INSTRUCTIONS FOR THE TASK → Find the line with "text: Filter ->" in the records below. Copy it and every line after it, up to and including the line with "top: 21px ->".

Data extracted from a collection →
☆ ☆ ☆ ☆

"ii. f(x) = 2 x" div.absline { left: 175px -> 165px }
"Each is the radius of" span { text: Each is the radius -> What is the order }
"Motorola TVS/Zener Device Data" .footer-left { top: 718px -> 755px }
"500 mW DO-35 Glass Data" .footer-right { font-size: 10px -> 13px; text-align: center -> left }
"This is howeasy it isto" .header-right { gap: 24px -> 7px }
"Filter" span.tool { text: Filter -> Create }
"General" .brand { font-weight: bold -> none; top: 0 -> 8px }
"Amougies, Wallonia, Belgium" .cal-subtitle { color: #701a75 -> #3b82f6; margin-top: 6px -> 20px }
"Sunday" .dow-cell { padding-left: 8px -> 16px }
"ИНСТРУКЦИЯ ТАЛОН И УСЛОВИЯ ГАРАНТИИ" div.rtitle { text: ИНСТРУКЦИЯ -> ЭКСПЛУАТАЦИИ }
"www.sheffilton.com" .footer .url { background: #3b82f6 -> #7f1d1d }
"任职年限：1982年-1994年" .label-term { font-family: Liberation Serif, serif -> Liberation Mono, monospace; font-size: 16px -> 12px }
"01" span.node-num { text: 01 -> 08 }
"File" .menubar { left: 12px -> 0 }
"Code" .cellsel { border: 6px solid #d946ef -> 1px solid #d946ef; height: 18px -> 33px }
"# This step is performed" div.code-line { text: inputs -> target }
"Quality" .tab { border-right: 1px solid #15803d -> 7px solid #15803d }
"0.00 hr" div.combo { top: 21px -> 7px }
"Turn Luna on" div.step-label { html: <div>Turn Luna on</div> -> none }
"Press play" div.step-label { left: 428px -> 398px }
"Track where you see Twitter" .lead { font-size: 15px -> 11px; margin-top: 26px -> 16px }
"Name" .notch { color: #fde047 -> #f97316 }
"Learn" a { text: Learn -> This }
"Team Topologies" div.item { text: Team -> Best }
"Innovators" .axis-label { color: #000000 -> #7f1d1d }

☆ ☆ ☆ ☆

EXERCISE RESPONSE →
"Filter" span.tool { text: Filter -> Create }
"General" .brand { font-weight: bold -> none; top: 0 -> 8px }
"Amougies, Wallonia, Belgium" .cal-subtitle { color: #701a75 -> #3b82f6; margin-top: 6px -> 20px }
"Sunday" .dow-cell { padding-left: 8px -> 16px }
"ИНСТРУКЦИЯ ТАЛОН И УСЛОВИЯ ГАРАНТИИ" div.rtitle { text: ИНСТРУКЦИЯ -> ЭКСПЛУАТАЦИИ }
"www.sheffilton.com" .footer .url { background: #3b82f6 -> #7f1d1d }
"任职年限：1982年-1994年" .label-term { font-family: Liberation Serif, serif -> Liberation Mono, monospace; font-size: 16px -> 12px }
"01" span.node-num { text: 01 -> 08 }
"File" .menubar { left: 12px -> 0 }
"Code" .cellsel { border: 6px solid #d946ef -> 1px solid #d946ef; height: 18px -> 33px }
"# This step is performed" div.code-line { text: inputs -> target }
"Quality" .tab { border-right: 1px solid #15803d -> 7px solid #15803d }
"0.00 hr" div.combo { top: 21px -> 7px }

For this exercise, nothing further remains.